I was wondering if anyone else has made something similar and could provide photos or a description of what you did. 

I'm planning on spending some money on proper durable road case hardware. Some of the things i want to store in it are Shackles, cable spools, 50 pounds of trim chain, various hanging hardware, Swagging tool, copper sleeves, thimbles, and turnbuckles. 

I'm open to hearing about any professional solutions but unless there is a major advantage I am unaware of, I'd prefer to build it in house.


----------



## np18358 (Nov 21, 2014)

Here is the first of a step by step video series on making roadcases. Extremely straightforward. You would have to adjust slightly to add the casters and handles as such, but still it is pretty simple. 


We have one of these for audio, and another for rigging equipment. SUPER well built, I feel like it could be dropped out of a plane and still survive. 
Either way I am sure you will be fine.


----------



## Footer (Nov 21, 2014)

A road case is way overkill if it will never see a truck/ratchet strap/load bar/stacking. It can be good experience, but making road cases that are good is very difficult for the first timer and can be very expensive (500+ a case). For what you want, I would probably go the work box route. Think of basically a tall rolling cabinet with doors that fold ALL the way back. Make it out of wood, usually "broadway" flat style and your set. Put good casters in, shelves where you need it, a lock on the door, and go nuts. For a portable shop it is a really good way to go. Road cases that are not built as a work box tend to just be good for "empty everything out then deal with it". Very few road case designs are actually designed to be worked out of. I wish I had pictures of these style boxes... I'm sure others do. If built right many broadway style shows tour with them anyway even without the ATA hardware.


----------



## derekleffew (Nov 21, 2014)

Something between this (similar to theatre tours)

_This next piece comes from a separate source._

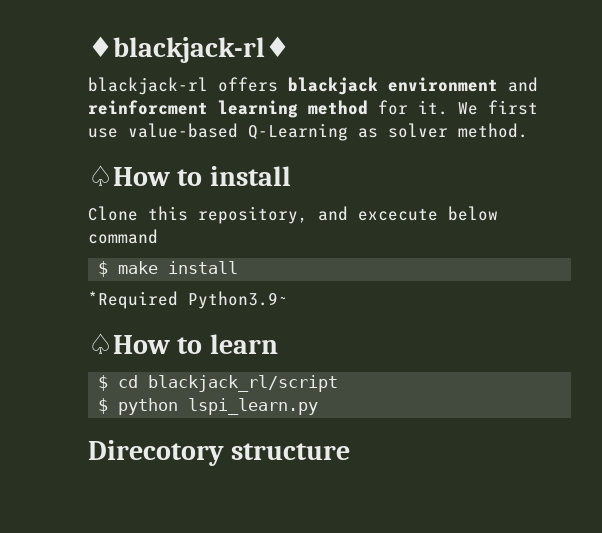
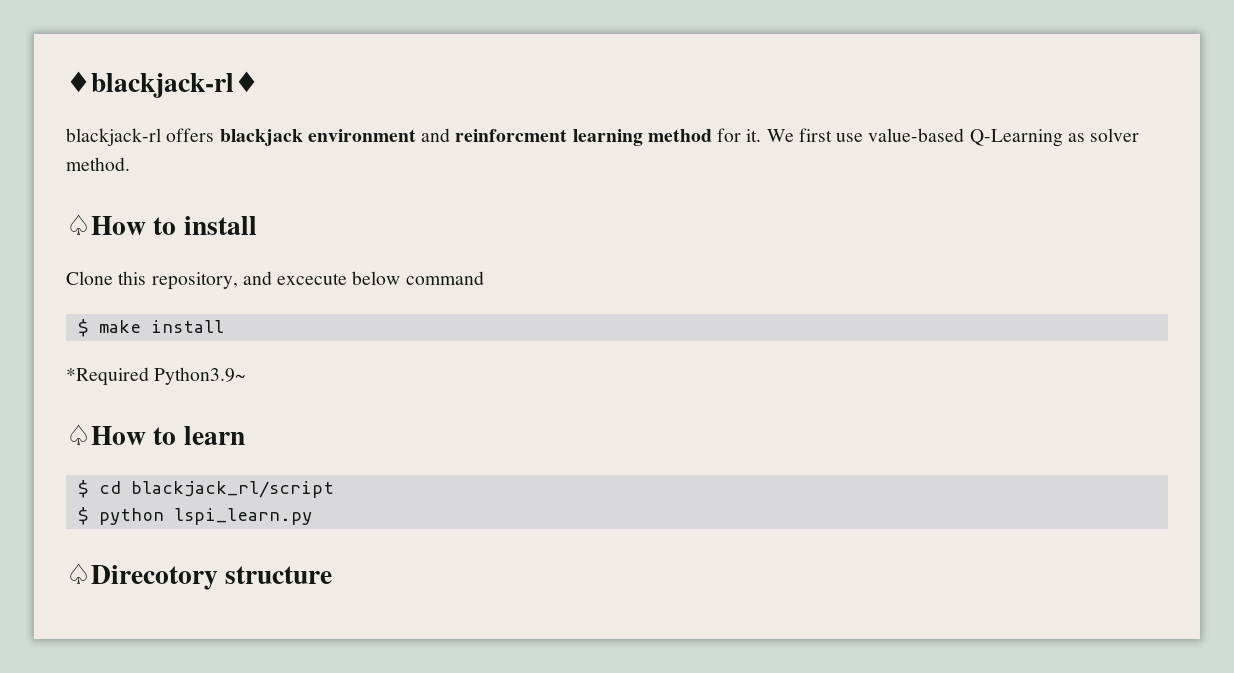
[88,440,224,466] Direcotory -> [66,563,218,590] ♤Direcotory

and this (what arena riggers use)


----------



## Fountain Of Euph (Nov 28, 2014)

A good flight case is always a plus. Use them for everything. They also make a great tech table in a pinch

Sent from Taptalk for Android, this was.


----------



## de27192 (Dec 12, 2014)

Personally for in-house use, I like stackable wooden trays which go onto a wheeled base. Easy to make - make a tray on wheels out of ply and battens, maybe 6" tall. Then make yourself a tray of the same dims, instead of wheels just have triangles in the corners, which slot perfectly into the inside of the wheeled tray. Make yourself a variety of different depth trays, with the same length and width as the original wheeled tray, and the same triangles in the same locations, you can quickly stack these trays one atop of the other, and make up different stacks for different needs. You can keep the trays on shelves in storage, and very quickly slide the shelves off, and onto your wheeled dolly, in whatever configuration you like, so that the required equipment is taken to stage, and is already pre-sorted into trays the way that is best for you. You can colour-code the shelves and label them to make it quick to find what you want.

This is my favourite way of working when things don't have to be tipped onto trucks each night.


----------



## JVTD (Dec 24, 2014)

Thanks Everyone for your input we did go the road case route. I'll post pics as soon as the paint dries. Its nowhere near perfect; but, for a first attempt and it costing about $130 I can't really complain. The students had a lot of fun with it.


----------